===== Records shown
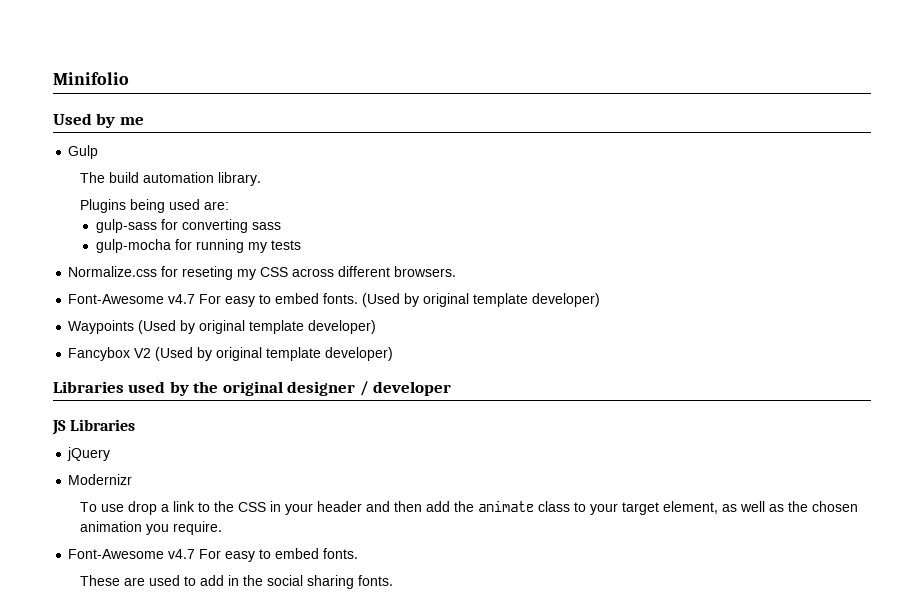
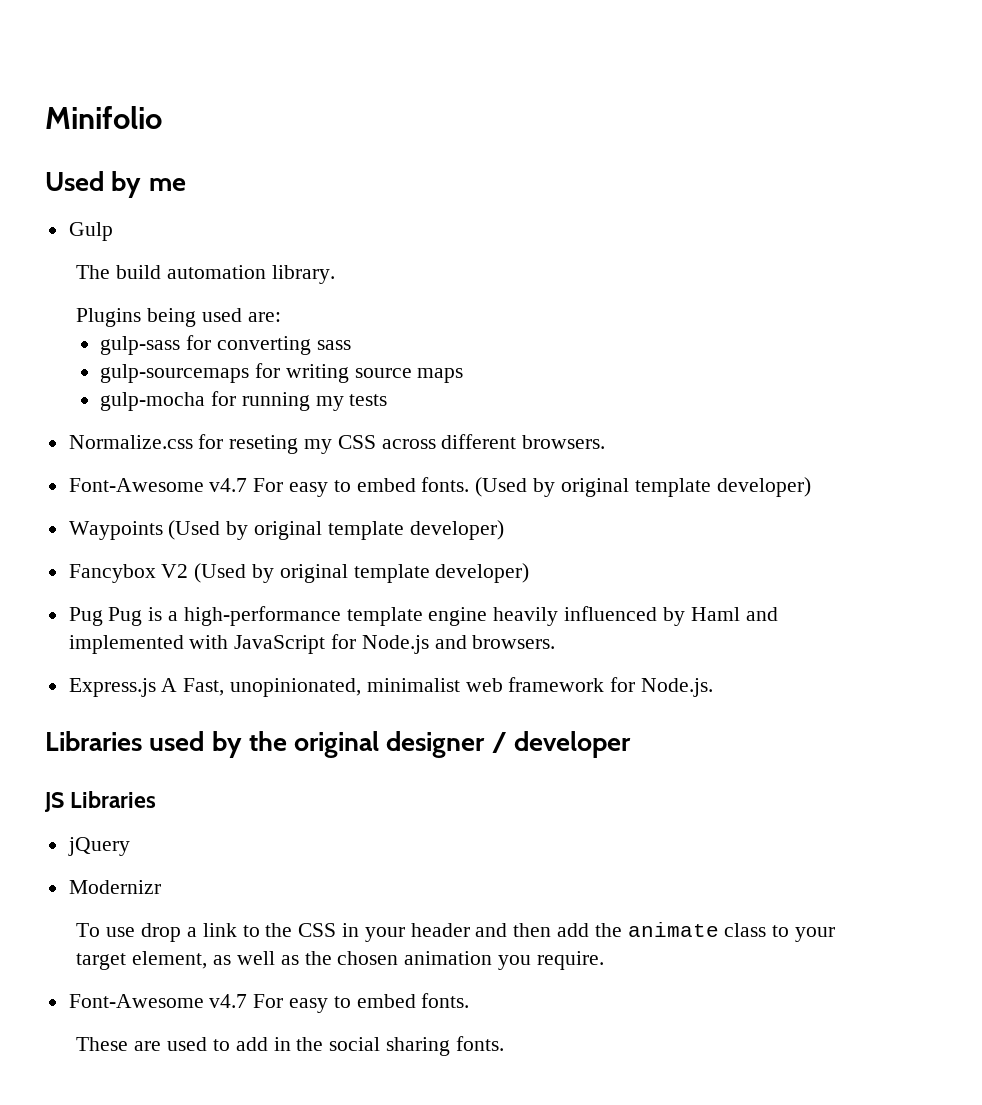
(281, 226) none -> [100,363,464,383] // gulp-sourcemaps for writing source maps
(394, 354) none -> [68,606,778,626] [68,634,556,654] [68,677,714,697] // Pug Pug is a high-performance template engine heavily influenced by Haml and implemented with JavaScript for Node.js and browsers. // Express.js A Fast, unopinionated, minimalist web framework for Node.js.

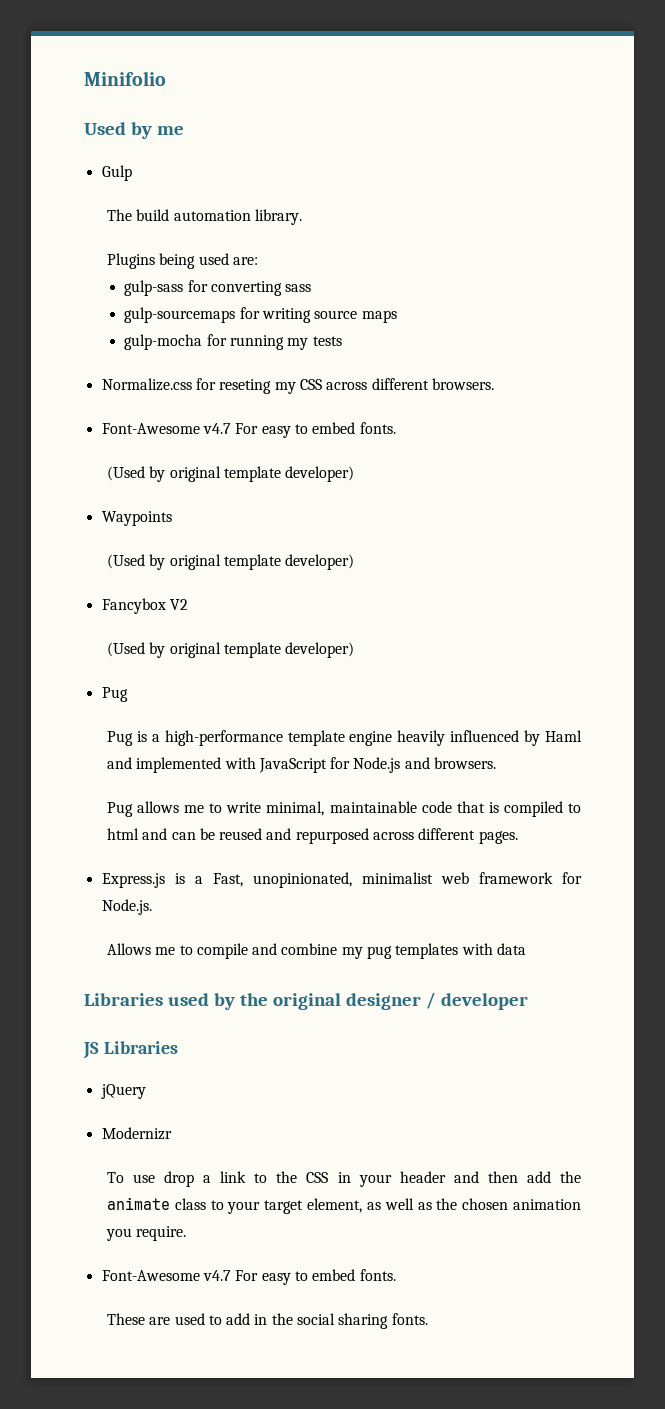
(470, 484) none -> (396, 428) //
(163, 530) none -> (172, 518) //
(189, 571) none -> (188, 604) //
(103, 616) none -> (128, 694) //
(556, 642) none -> [106,801,581,817] [106,828,518,844] // Pug allows me to write minimal, maintainable code that is compiled to html and can be reused and repurposed across different pages.
[161,678,178,692] A -> [174,873,203,884] is a
(714, 687) none -> [106,943,527,959] // Allows me to compile and combine my pug templates with data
==========
From the first line to the last, print the records exactly; leave out the pictures.

Result of the exercise:
(281, 226) none -> [100,363,464,383] // gulp-sourcemaps for writing source maps
(394, 354) none -> [68,606,778,626] [68,634,556,654] [68,677,714,697] // Pug Pug is a high-performance template engine heavily influenced by Haml and implemented with JavaScript for Node.js and browsers. // Express.js A Fast, unopinionated, minimalist web framework for Node.js.

(470, 484) none -> (396, 428) //
(163, 530) none -> (172, 518) //
(189, 571) none -> (188, 604) //
(103, 616) none -> (128, 694) //
(556, 642) none -> [106,801,581,817] [106,828,518,844] // Pug allows me to write minimal, maintainable code that is compiled to html and can be reused and repurposed across different pages.
[161,678,178,692] A -> [174,873,203,884] is a
(714, 687) none -> [106,943,527,959] // Allows me to compile and combine my pug templates with data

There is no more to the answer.